I have always been passionate about music and sounds, and how they interlace to move the soul. Each beat, each lyric, each instrument symbiotically intertwining to give life to the sounds of the Universe. Music has been my constant companion, elevating my life state to higher realms, aiding in my spiritual work, and tenderly moving me like gentle, flowing water.

Music has played a significant role throughout time and continents – Buddhist and Gregorian chants, shamanic journeying, battle chants, rituals, celebrations, and more – it has always been present. I often play a variety of sounds and songs during my rituals, classes, celebrations, and events here at SG, and I have heard from many of you how much you, too, appreciate and connect with the music.

I’ve learned to appreciate music from all over the world, even if I don’t always understand the words being sung. I open myself to the melody and energy in the singer’s voice, or tempo and vibrations of the instruments, allowing them to work their magic on and through me. When I close my eyes, I’m immediately transported into the time those sounds were created. Sometimes I’m dancing in the forest with my Celtic sisters.
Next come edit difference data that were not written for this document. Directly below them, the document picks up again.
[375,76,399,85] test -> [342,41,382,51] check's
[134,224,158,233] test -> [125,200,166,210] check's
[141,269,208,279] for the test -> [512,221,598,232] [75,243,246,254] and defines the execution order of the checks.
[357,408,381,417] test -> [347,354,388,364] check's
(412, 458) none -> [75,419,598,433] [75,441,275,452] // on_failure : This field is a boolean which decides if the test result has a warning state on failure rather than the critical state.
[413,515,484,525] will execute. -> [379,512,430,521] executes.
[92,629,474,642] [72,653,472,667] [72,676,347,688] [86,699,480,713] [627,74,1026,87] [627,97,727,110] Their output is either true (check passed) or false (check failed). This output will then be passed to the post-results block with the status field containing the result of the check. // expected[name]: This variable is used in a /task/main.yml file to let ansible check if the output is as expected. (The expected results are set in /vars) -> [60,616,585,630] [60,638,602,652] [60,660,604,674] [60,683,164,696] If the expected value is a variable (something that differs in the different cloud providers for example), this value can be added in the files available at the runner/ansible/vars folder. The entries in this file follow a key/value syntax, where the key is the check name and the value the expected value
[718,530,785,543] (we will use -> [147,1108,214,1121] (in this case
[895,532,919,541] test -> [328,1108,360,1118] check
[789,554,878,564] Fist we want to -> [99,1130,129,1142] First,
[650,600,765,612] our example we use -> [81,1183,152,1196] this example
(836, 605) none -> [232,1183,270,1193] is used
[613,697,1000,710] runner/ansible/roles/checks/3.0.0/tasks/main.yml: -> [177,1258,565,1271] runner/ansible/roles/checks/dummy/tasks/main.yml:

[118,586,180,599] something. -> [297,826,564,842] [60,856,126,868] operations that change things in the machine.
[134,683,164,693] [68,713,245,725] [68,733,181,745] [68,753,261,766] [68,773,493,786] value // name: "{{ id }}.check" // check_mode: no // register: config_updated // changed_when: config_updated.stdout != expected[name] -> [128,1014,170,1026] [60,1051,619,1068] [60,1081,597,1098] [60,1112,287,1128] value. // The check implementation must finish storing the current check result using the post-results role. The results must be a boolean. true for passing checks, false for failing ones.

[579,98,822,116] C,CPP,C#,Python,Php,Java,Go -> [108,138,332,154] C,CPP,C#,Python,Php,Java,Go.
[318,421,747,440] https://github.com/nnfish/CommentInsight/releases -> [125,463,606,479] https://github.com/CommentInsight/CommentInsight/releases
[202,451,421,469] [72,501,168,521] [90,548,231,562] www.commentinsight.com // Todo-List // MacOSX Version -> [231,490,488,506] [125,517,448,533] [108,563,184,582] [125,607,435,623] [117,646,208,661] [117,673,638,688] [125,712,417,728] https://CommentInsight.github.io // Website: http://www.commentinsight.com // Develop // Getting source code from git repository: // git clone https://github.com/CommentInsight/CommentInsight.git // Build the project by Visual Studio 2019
Other times I’m sitting in a circle with my Native American ancestors, as my heart echoes the rhythm of the drums. Yet, at other times, I’m shaking it to the beat of African percussions. Music just has that effect on me. It’s my lifeline to the spirit world, to my spiritual work.

Music in spirituality has to move me. It has to transport me to different realms. It has to activate and ignite my emotional body. A song that is filled with hatred, anguish, or oppression triggers anger and disdain, lowering my vibrations. The opposite is true of songs of love, kindness and connection, that carry high frequencies. In no way do I wish to impose my musical preferences on you, but I would like you to experiment within your spiritual practice – expand your mind to experience new rhythms and sounds, and open your heart to the cultures that created them.

Many of you have asked me about the playlist I use in my classes, events, and personal spiritual work. Well, here it is. I’m opening my musical library and sharing with you music that accompanies me throughout my spiritual journey. This list is still growing as I evolve and my knowledge of new sounds expands. I’m always seeking new rhythms that contribute to my growth and spiritual evolution. In fact, I love music so much, especially for doing spiritual work, that, along with some talented SG staff members, we collaborated on a few of our own songs – 432 Bone Dance, A Desert Dream, and Echo of the Divine. I hope my playlist inspires you in your own spiritual work.

In the words of Hazrat Inayat Khan, “Music should be healing; music should uplift the soul; music should inspire. There is no better way of getting closer to God, of rising higher towards the spirit, of attaining spiritual perfection than music, if only it is rightly understood.”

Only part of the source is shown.